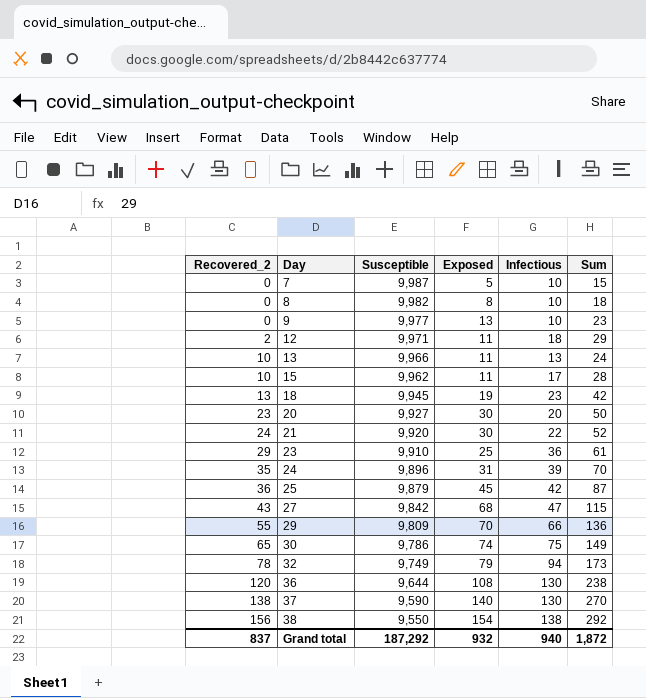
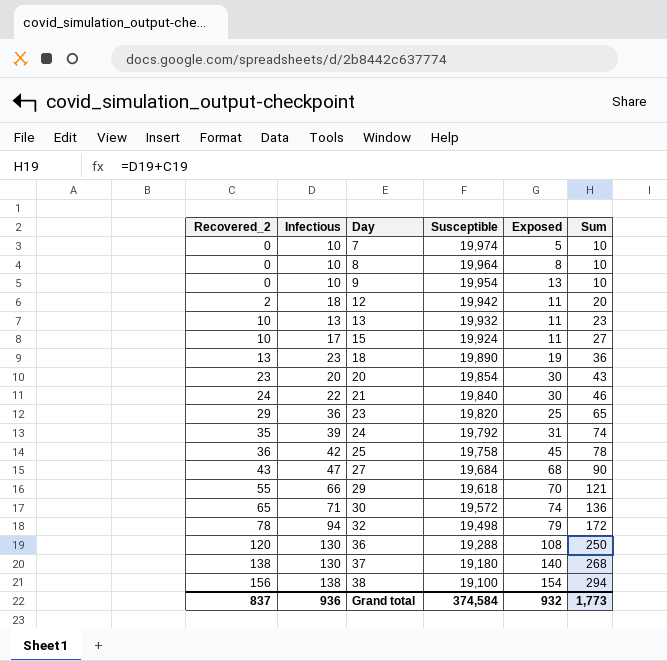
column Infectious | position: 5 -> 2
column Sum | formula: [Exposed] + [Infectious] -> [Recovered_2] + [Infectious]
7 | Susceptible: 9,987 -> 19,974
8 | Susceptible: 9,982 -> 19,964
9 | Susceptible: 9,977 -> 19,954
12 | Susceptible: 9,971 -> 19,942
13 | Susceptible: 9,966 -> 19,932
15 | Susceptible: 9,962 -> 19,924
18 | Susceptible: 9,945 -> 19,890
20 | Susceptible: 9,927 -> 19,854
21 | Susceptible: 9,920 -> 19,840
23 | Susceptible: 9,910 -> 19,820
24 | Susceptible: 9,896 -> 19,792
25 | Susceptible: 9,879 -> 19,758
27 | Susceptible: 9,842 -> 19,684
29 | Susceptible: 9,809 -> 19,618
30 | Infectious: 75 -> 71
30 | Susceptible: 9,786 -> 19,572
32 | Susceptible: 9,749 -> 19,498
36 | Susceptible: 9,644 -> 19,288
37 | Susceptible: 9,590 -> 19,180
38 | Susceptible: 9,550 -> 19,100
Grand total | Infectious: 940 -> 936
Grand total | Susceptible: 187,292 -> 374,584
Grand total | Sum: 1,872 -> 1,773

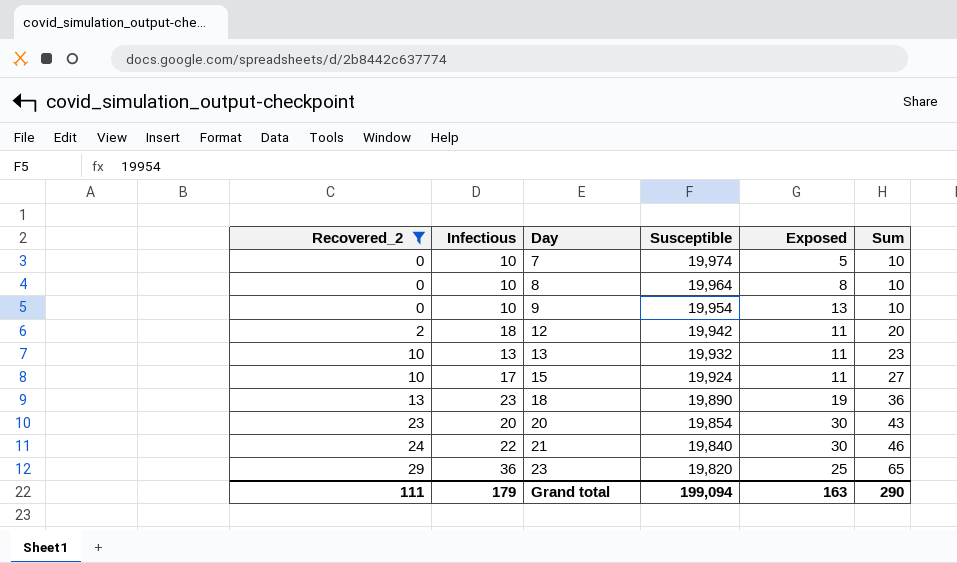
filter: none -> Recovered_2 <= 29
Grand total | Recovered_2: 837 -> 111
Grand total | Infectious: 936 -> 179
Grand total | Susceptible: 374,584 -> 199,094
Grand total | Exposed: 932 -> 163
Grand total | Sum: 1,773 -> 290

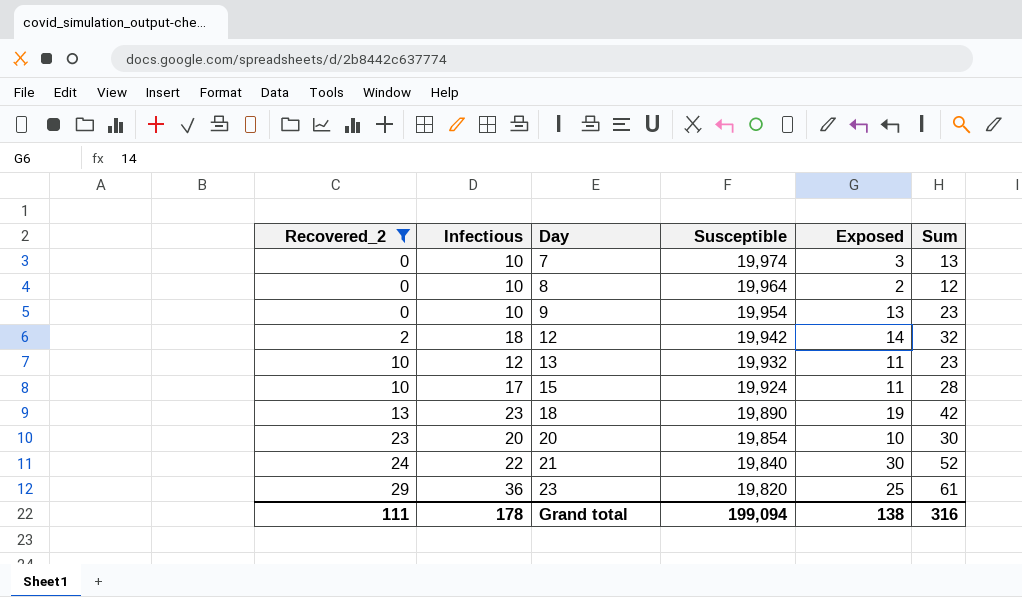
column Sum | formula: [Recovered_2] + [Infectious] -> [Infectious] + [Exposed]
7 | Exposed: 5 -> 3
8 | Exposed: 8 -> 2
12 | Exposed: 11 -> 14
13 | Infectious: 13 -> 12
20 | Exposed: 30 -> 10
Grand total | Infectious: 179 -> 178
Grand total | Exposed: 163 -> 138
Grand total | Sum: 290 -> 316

## ACTIVITY
Using the line that contains "8 | Exposed: 8 -> 2" as the first, reproduce each line exactly through the last line of the listing.

## TASK ANSWER
8 | Exposed: 8 -> 2
12 | Exposed: 11 -> 14
13 | Infectious: 13 -> 12
20 | Exposed: 30 -> 10
Grand total | Infectious: 179 -> 178
Grand total | Exposed: 163 -> 138
Grand total | Sum: 290 -> 316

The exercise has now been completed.